Troubleshooting

Once data is flowing into Materialize and you start modeling it in SQL, you might run into some snags or unexpected scenarios. This guide collects common questions around data transformation to help you troubleshoot your queries.

Why is my query slow?

The most common reasons for query execution taking longer than expected are:

  • Processing lag in upstream dependencies, like materialized views and indexes
  • Index design
  • Query design

Each of these reasons requires a different approach for troubleshooting. Follow the guidance below to first detect the source of slowness, and then address it accordingly.

Lagging materialized views or indexes

Detect

When a materialized view or index upstream of your query is behind on processing, your query must wait for it to catch up before returning results. This is how Materialize ensures consistent results for all queries.

To check if any materialized views or indexes are lagging, use the workflow graphs in the Materialize console.

  1. Go to https://console.materialize.com/.
  2. Click on the “Clusters” tab in the side navigation bar.
  3. Click on the cluster that contains your upstream materialized view or index.
  4. Go to the “Materialized Views” or “Indexes” section, and click on the object name to access its workflow graph.

If you find that one of the upstream materialized views or indexes is lagging, this could be the cause of your query slowness.

Address

To troubleshoot and fix a lagging materialized view or index, follow the steps in the dataflow troubleshooting guide.

Do you have multiple materialized views chained on top of each other?

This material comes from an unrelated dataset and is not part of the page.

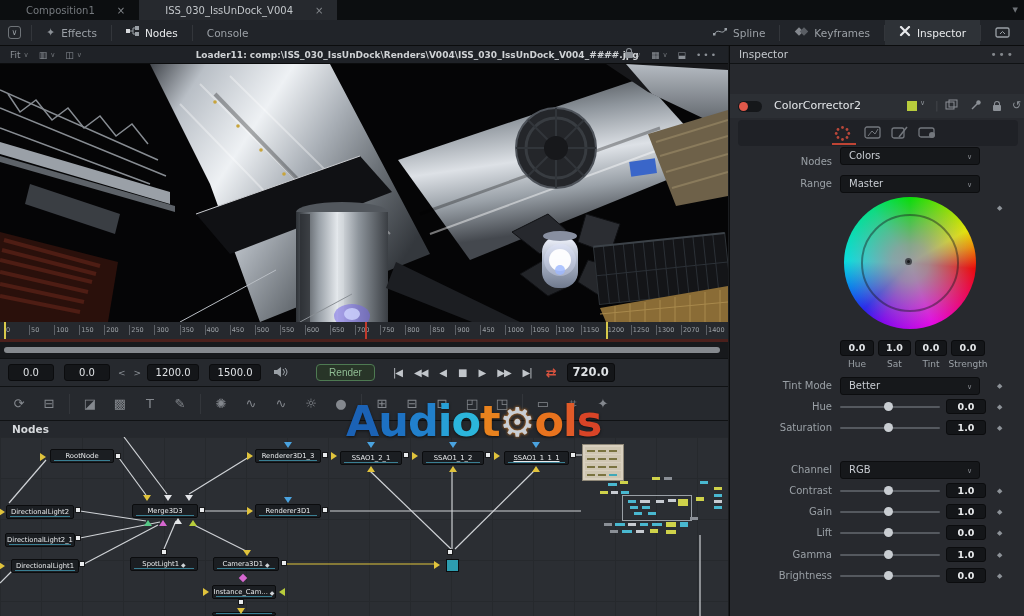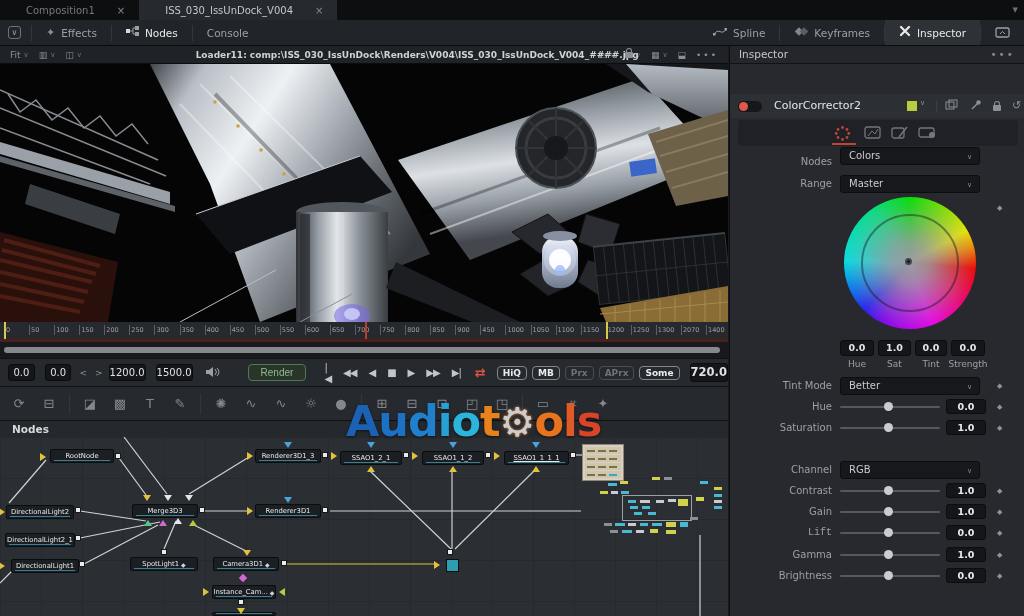"HiQ" div { html: <div> <span>HiQ</span> <span>MB</span> <span>Prx</span> <span>APrx</span> <span>Some</span> </div> -> none }
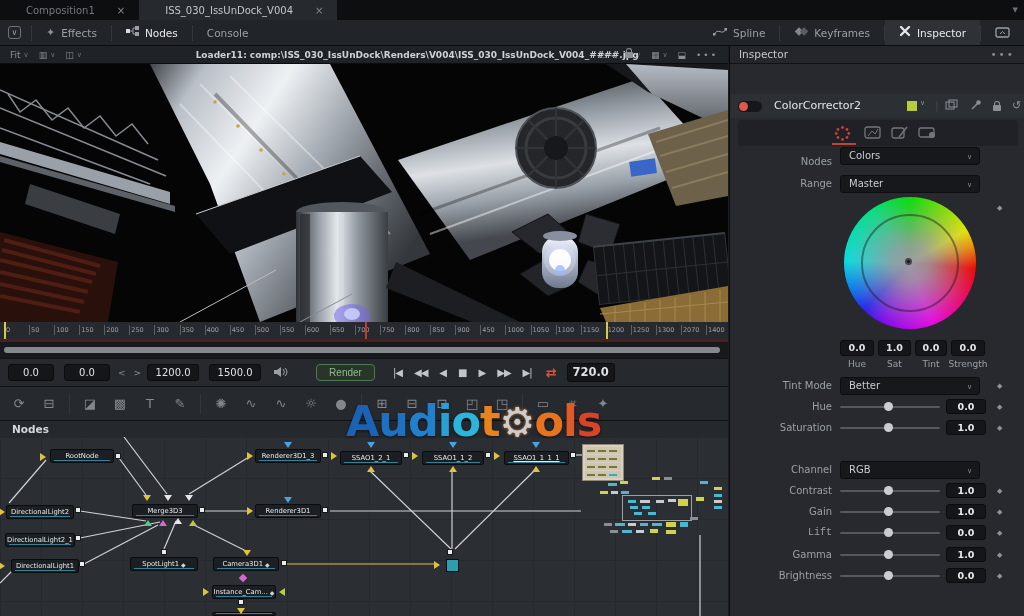"Lift" div.ilabel { font-family: Liberation Mono, monospace -> none }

Are you seeing small amounts of lag?
Tip: avoid intermediary materialized views where not necessary. Each chained materialized view incurs a small amount of processing lag from the previous one.

Other options to consider:

  • If you’ve gone through the dataflow troubleshooting and do not want to make any changes to your query, consider sizing up your cluster.
  • You can also consider changing your isolation level, depending on the consistency guarantees that you need. With a lower isolation level, you may be able to query stale results out of lagging indexes and materialized views.
  • You can also check whether you’re using a transaction and follow the guidance there.

Slow query execution

Query execution time largely depends on the amount of on-the-fly work that needs to be done to compute the result. You can cut back on execution time in a few ways:

Indexing and query optimization

Like in any other database, index design affects query performance. If the dependencies of your query don’t have indexes defined, you should consider creating one (or many). Check out the optimization guide for guidance on how to optimize query performance. For information on when to use a materialized view versus an index, check out the materialized view reference documentation .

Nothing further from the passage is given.